Stored data
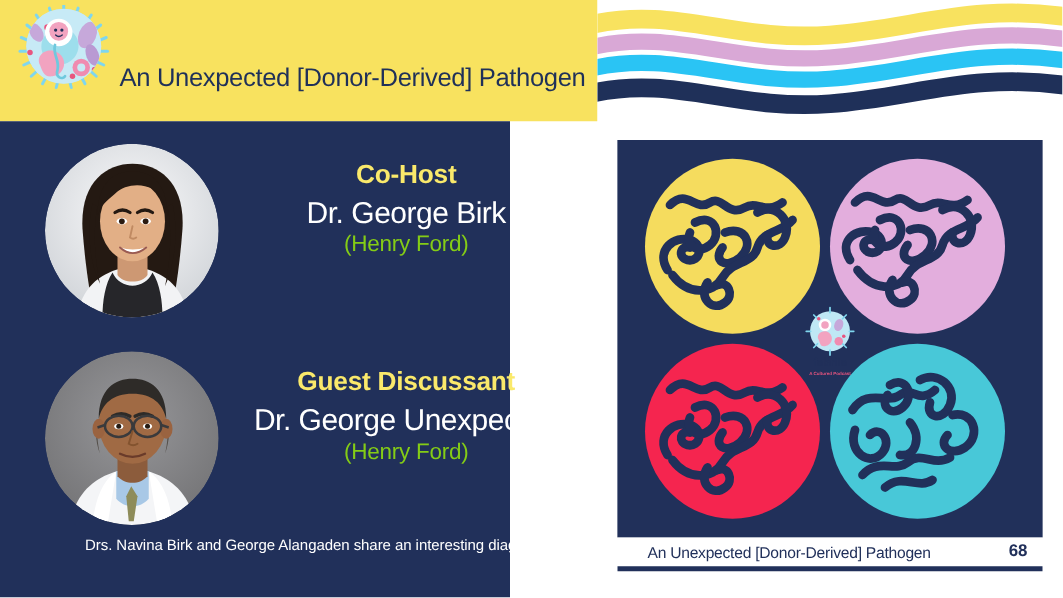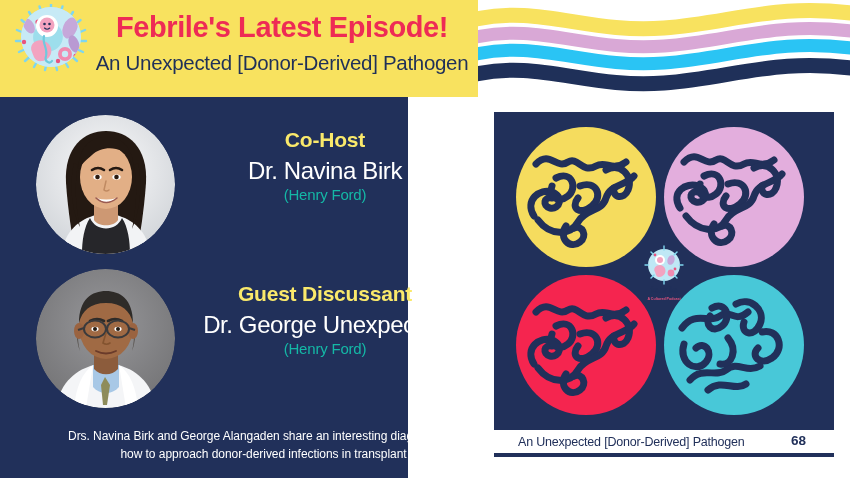"Febrile's Latest Episode!" div { html: <div>Febrile's Latest Episode!</div> -> none }
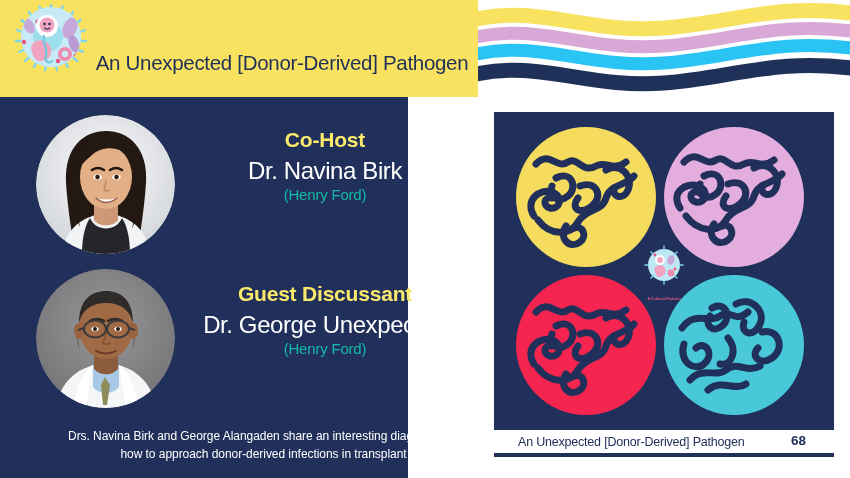"Dr. Navina Birk" div.person-name { text: Navina -> George }
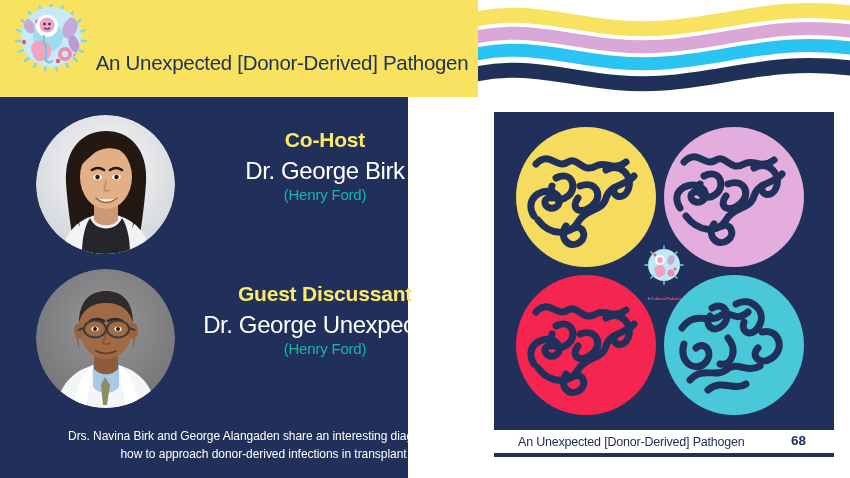"(Henry Ford)" .person-affil { color: #14b8a6 -> #84cc16; font-size: 15px -> 18px }
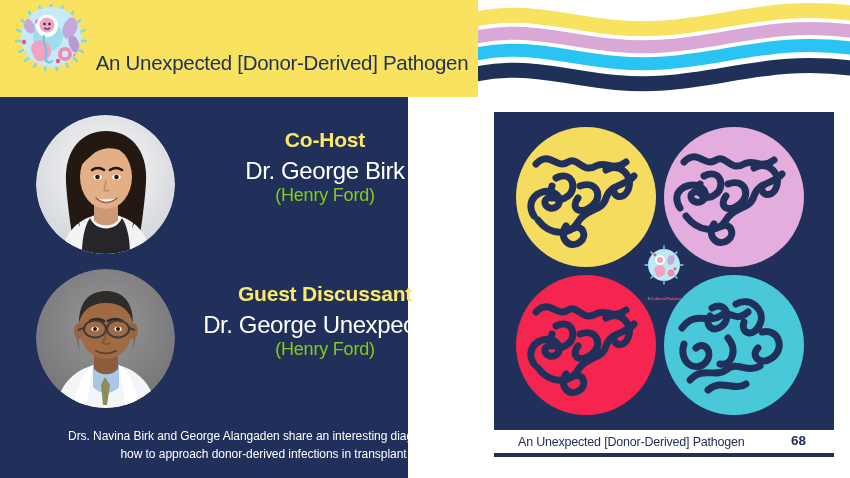"Guest Discussant" #person-row-1 { top: 172px -> 184px }
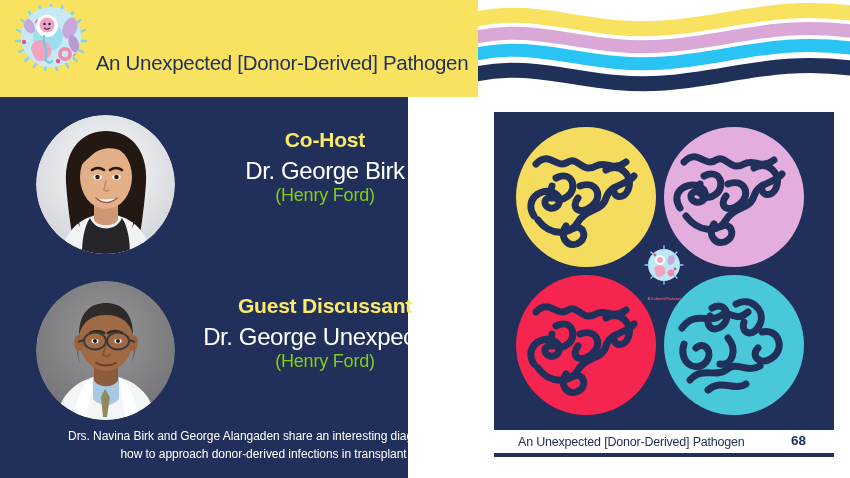"68" #slide-page-number { right: 28px -> 12px }
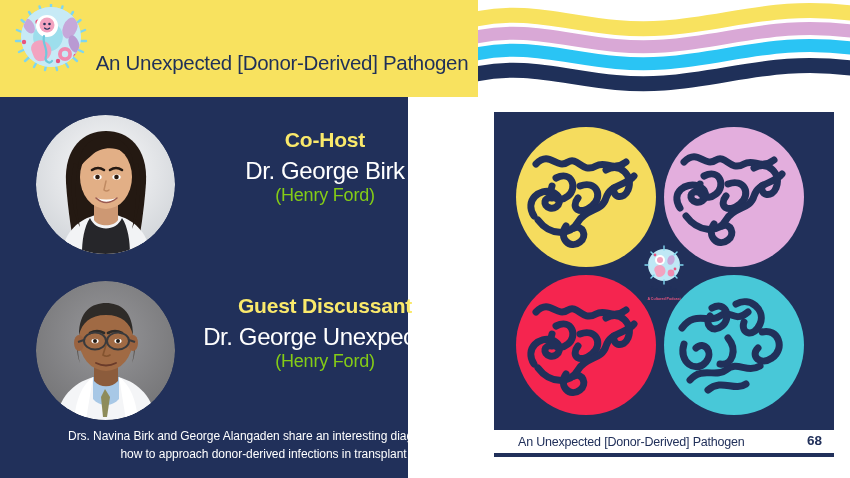"how to approach donor-derived infections" div { html: <div>how to approach donor-derived infections in transplant recipients!</div> -> none }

* _EXERCISE GOAL_
Here the job is to repeat the entries verbatim while leaving all pictures out.

* _RESULT FOR THIS EXERCISE_
"Febrile's Latest Episode!" div { html: <div>Febrile's Latest Episode!</div> -> none }
"Dr. Navina Birk" div.person-name { text: Navina -> George }
"(Henry Ford)" .person-affil { color: #14b8a6 -> #84cc16; font-size: 15px -> 18px }
"Guest Discussant" #person-row-1 { top: 172px -> 184px }
"68" #slide-page-number { right: 28px -> 12px }
"how to approach donor-derived infections" div { html: <div>how to approach donor-derived infections in transplant recipients!</div> -> none }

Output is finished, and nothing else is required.